# tf.contrib.kfac.fisher_blocks.FullyConnectedDiagonalFB

## Class FullyConnectedDiagonalFB

Inherits From: FisherBlock

FisherBlock for fully-connected (dense) layers using a diagonal approx.

Estimates the Fisher Information matrix's diagonal entries for a fully connected layer. Unlike NaiveDiagonalFB this uses the low-variance "sum of squares" estimator.

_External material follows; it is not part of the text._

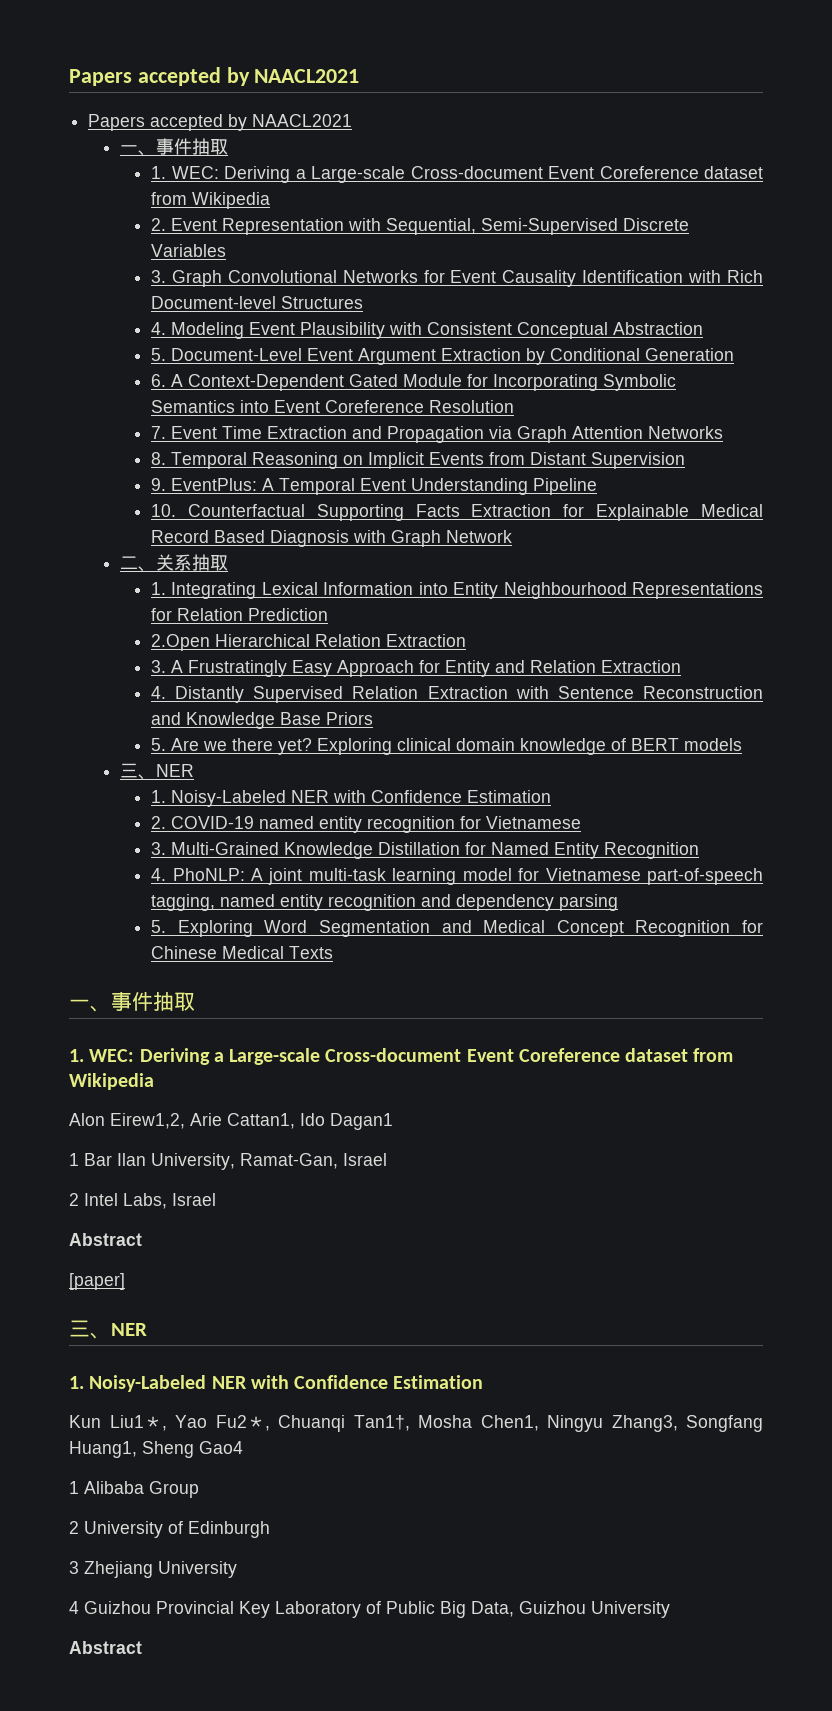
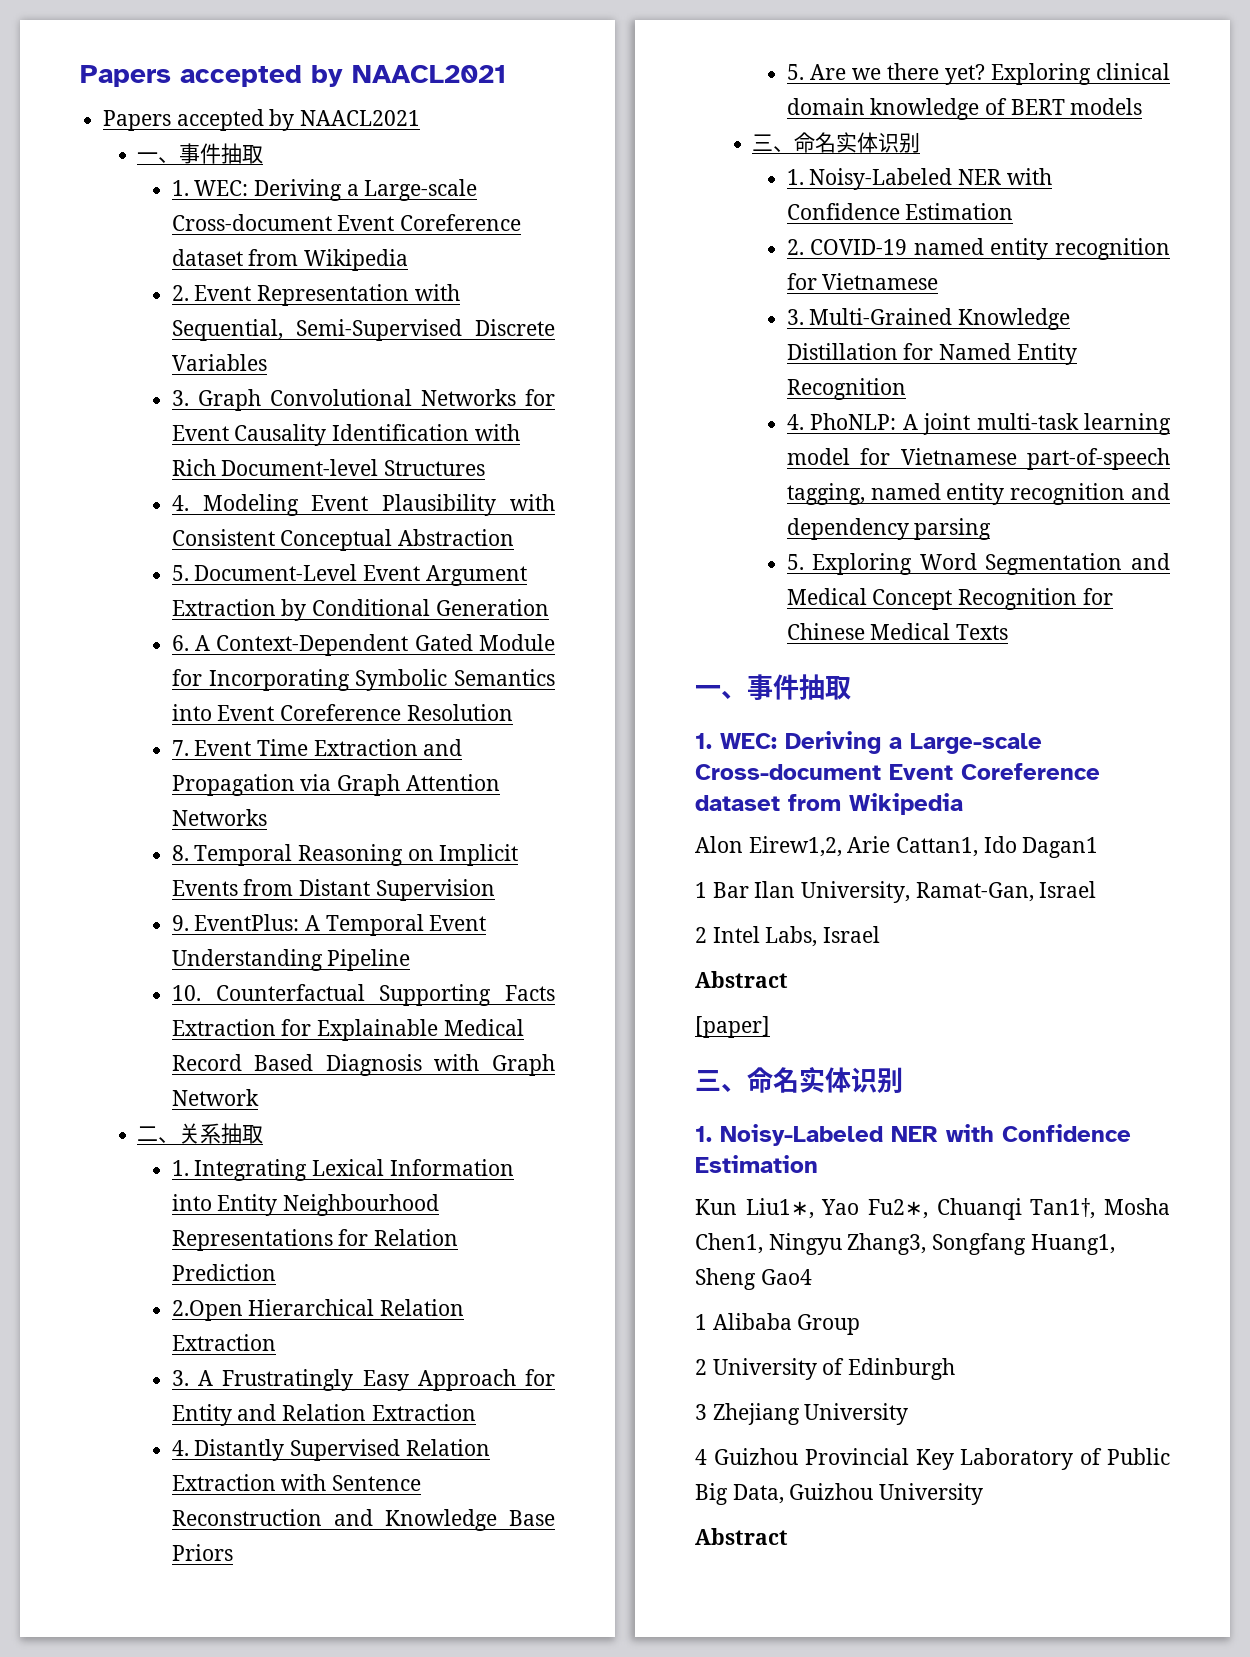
[155,764,194,777] NER -> [794,132,921,153] 命名实体识别
[111,1323,147,1336] NER -> [747,1067,903,1094] 命名实体识别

Let 'params' be a vector parameterizing a model and 'i' an arbitrary index into it. We are interested in Fisher(params)[i, i]. This is,

$$Fisher(params)[i, i] = E[ v(x, y, params) v(x, y, params)^T ][i, i] = E[ v(x, y, params)[i] ^ 2 ]$$

Consider fully connected layer in this model with (unshared) weight matrix 'w'. For an example 'x' that produces layer inputs 'a' and output preactivations 's',

$$v(x, y, w) = vec( a (d loss / d s)^T )$$

This FisherBlock tracks Fisher(params)[i, i] for all indices 'i' corresponding to the layer's parameters 'w'.

## Methods

### __init__

__init__(
layer_collection,
has_bias=False
)


Creates a FullyConnectedDiagonalFB block.

#### Args:

• layer_collection: The collection of all layers in the K-FAC approximate Fisher information matrix to which this FisherBlock belongs.
• has_bias: Whether the component Kronecker factors have an additive bias. (Default: False)

### instantiate_factors

instantiate_factors(
damping
)


### multiply

multiply(vector)


Multiplies the vector by the (damped) block.

#### Args:

• vector: The vector (a Tensor or tuple of Tensors) to be multiplied.

#### Returns:

The vector left-multiplied by the (damped) block.

### multiply_inverse

multiply_inverse(vector)


Multiplies the vector by the (damped) inverse of the block.

#### Args:

• vector: The vector (a Tensor or tuple of Tensors) to be multiplied.

#### Returns:

The vector left-multiplied by the (damped) inverse of the block.

### multiply_matpower

multiply_matpower(
vector,
exp
)


Multiplies the vector by the (damped) matrix-power of the block.

#### Args:

• vector: Tensor or 2-tuple of Tensors. if self._has_bias, Tensor of shape [input_size, output_size] corresponding to layer's weights. If not, a 2-tuple of the former and a Tensor of shape [output_size] corresponding to the layer's bias.
• exp: A scalar representing the power to raise the block before multiplying it by the vector.

#### Returns:

The vector left-multiplied by the (damped) matrix-power of the block.

### register_additional_tower

register_additional_tower(
inputs,
outputs
)


### register_inverse

register_inverse()


Registers a matrix inverse to be computed by the block.

### register_matpower

register_matpower(exp)


### tensors_to_compute_grads

tensors_to_compute_grads()


Tensors to compute derivative of loss with respect to.